LiXiaowei / China University of Geosciences Beijing
HuaGuowei / Beijing Jiaotong University
More e-commerce warehouses deploy automated guided vehicles (AGVs) to assist human pickers in order picking. When picking with robot teammates, not only do human pickers struggle to keep up with the robots, but they also suffer from physical and psychological problems. For example, non-ergonomic injuries from frequent rack visits and stress caused by the unbalanced allocation of picking tasks significantly affect order picking efficiency and the human picker’s state. Unlike the previous studies, we address these problems from a human-centric perspective. We formulate order batching and order allocation optimization models in one go and propose heuristics algorithms to solve them. The results show that our proposed order batching optimization reduces the frequency of human pickers visiting the racks by at least 3.5% at 1,000 order size, which helps avoid potential non-ergonomic injuries in the warehouse.
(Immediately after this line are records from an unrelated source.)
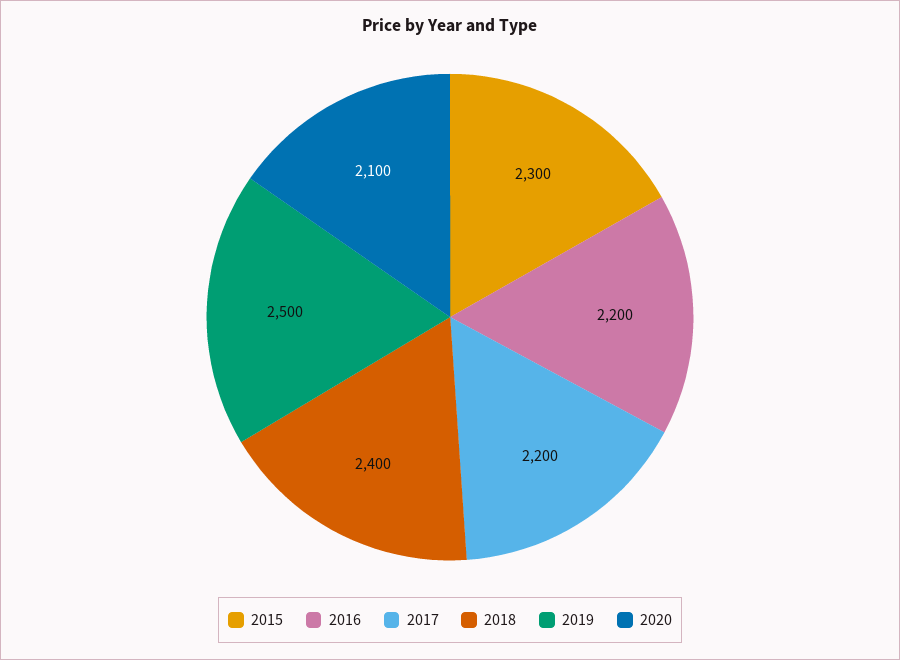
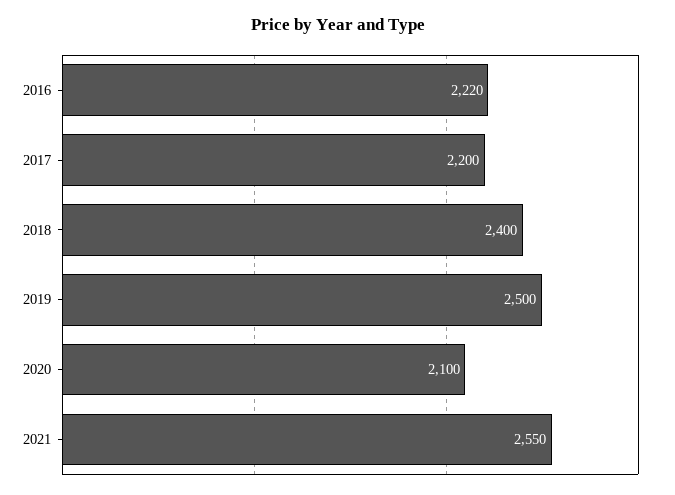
2015: 2300 -> none
2016: 2200 -> 2220
2021: none -> 2550

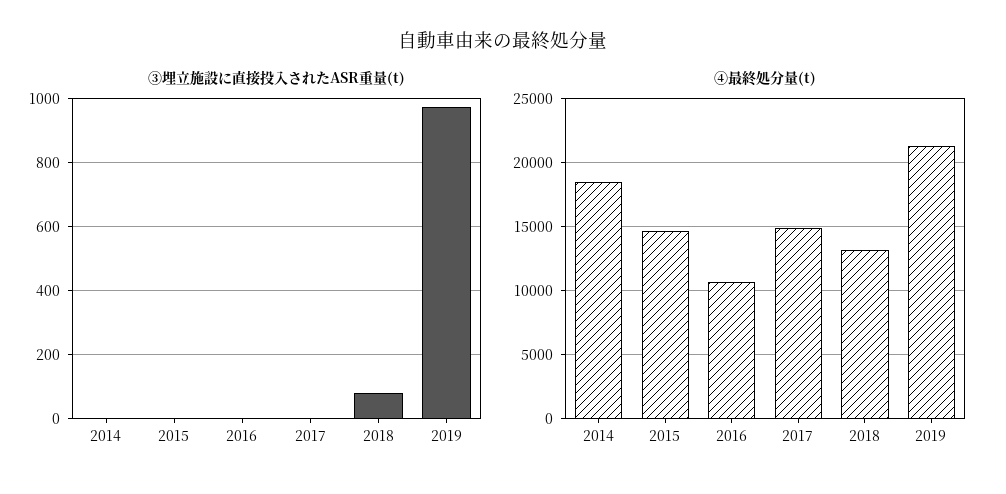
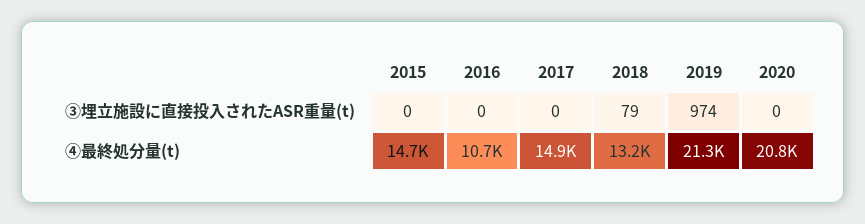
③埋立施設に直接投入されたASR重量(t), 2014: 0 -> none
④最終処分量(t), 2014: 18500 -> none
③埋立施設に直接投入されたASR重量(t), 2020: none -> 0
④最終処分量(t), 2020: none -> 20800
At the same time, our proposed order allocation optimization achieves a balanced and fairly allocation of orders among the human pickers, which alleviates the discomfort of human pickers when picking with robot teammates. Our results also validate the effectiveness of the proposed algorithms. This study makes theoretical and practical contributions to human-machine collaboration in order picking and human-centric warehouse management in the Industry 5.0 era.